[Data provided]

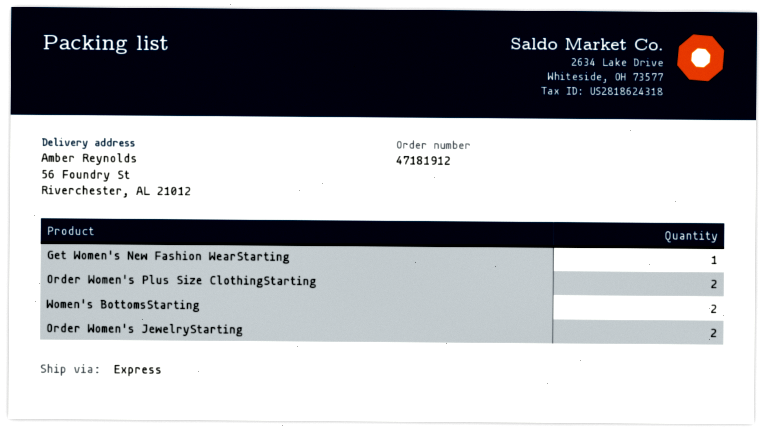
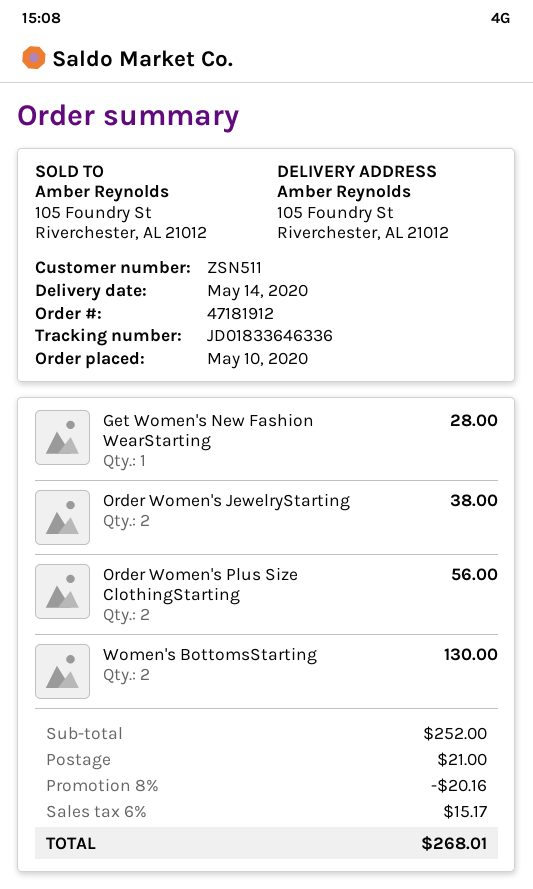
ship to: 56 Foundry St, Riverchester, AL 21012 -> 105 Foundry St, Riverchester, AL 21012

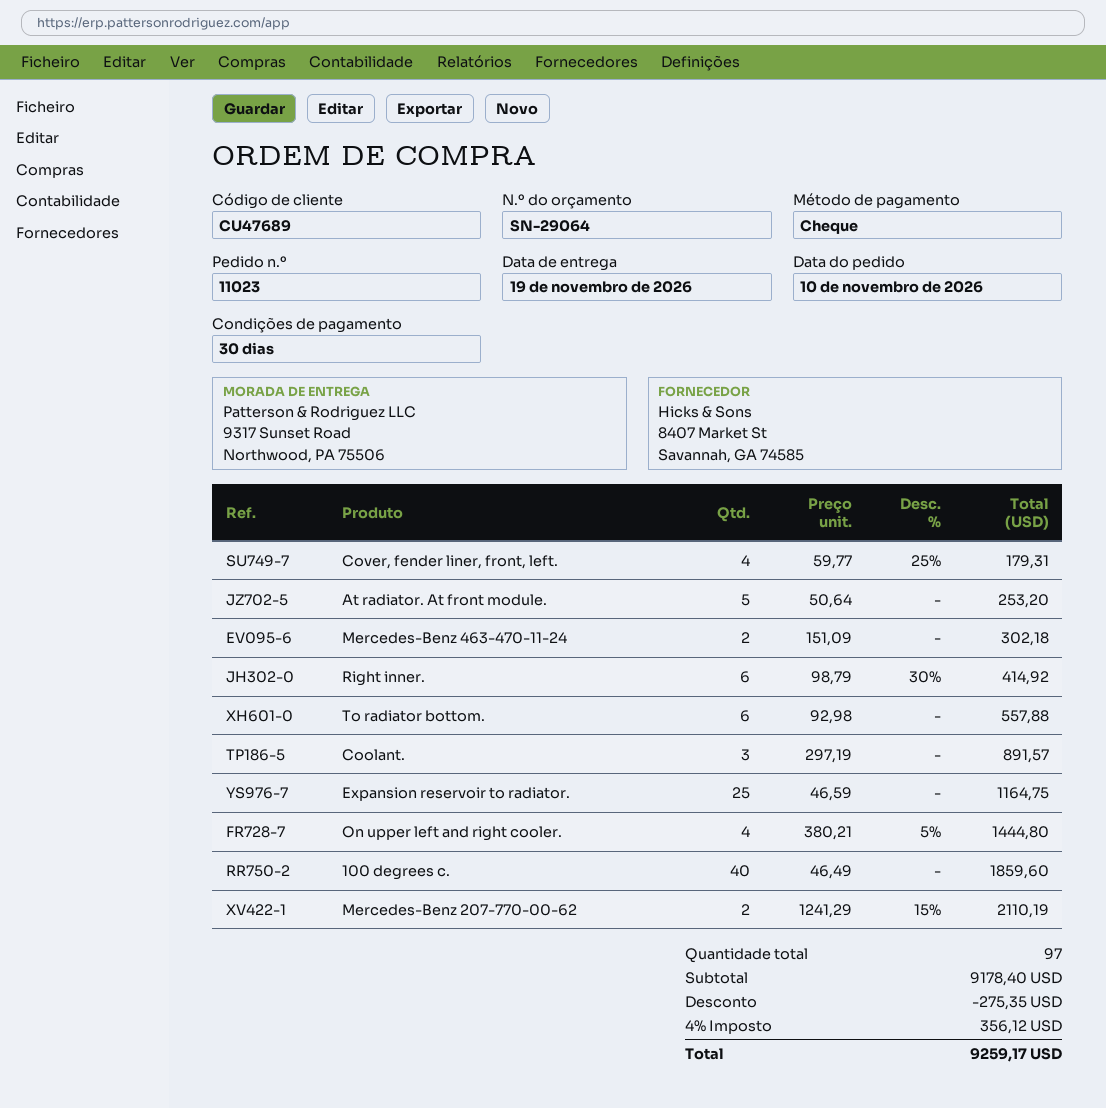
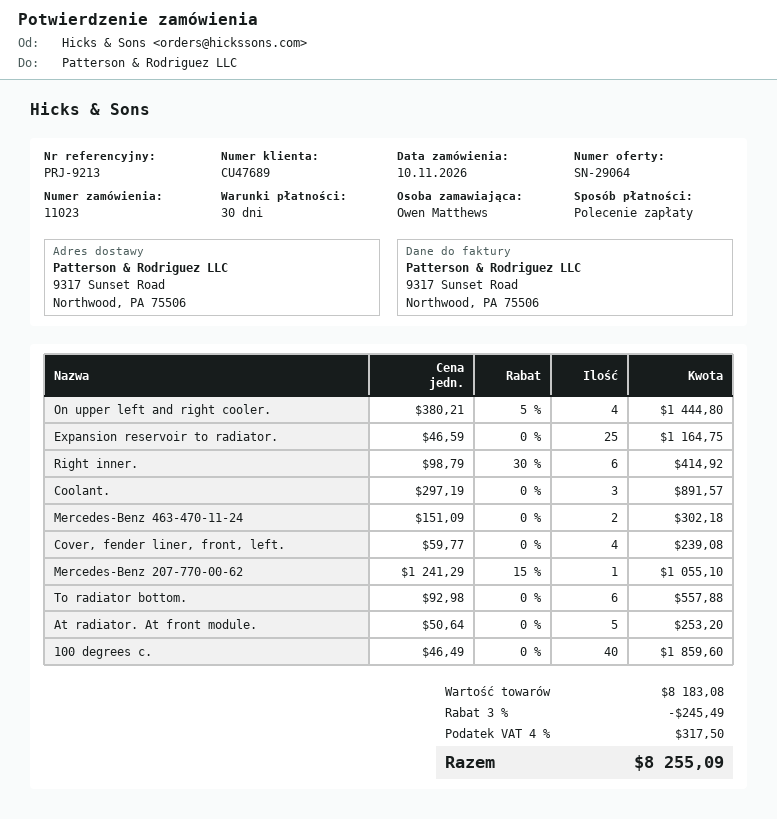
payment method: cheque -> direct debit
Cover, fender liner, front, left.: 4 x 59.77 - 25% = 179.31 -> 4 x 59.77 = 239.08
Mercedes-Benz 207-770-00-62: 2 x 1241.29 - 15% = 2110.19 -> 1 x 1241.29 - 15% = 1055.10
subtotal: 9178.40 -> 8183.08
discount: 275.35 -> 245.49
tax: 4% = 356.12 -> 4% = 317.50
total: 9259.17 -> 8255.09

[/Data provided]

How to complete this task
Without including any pictures, output all the entries above exactly.

Task response
ship to: 56 Foundry St, Riverchester, AL 21012 -> 105 Foundry St, Riverchester, AL 21012

payment method: cheque -> direct debit
Cover, fender liner, front, left.: 4 x 59.77 - 25% = 179.31 -> 4 x 59.77 = 239.08
Mercedes-Benz 207-770-00-62: 2 x 1241.29 - 15% = 2110.19 -> 1 x 1241.29 - 15% = 1055.10
subtotal: 9178.40 -> 8183.08
discount: 275.35 -> 245.49
tax: 4% = 356.12 -> 4% = 317.50
total: 9259.17 -> 8255.09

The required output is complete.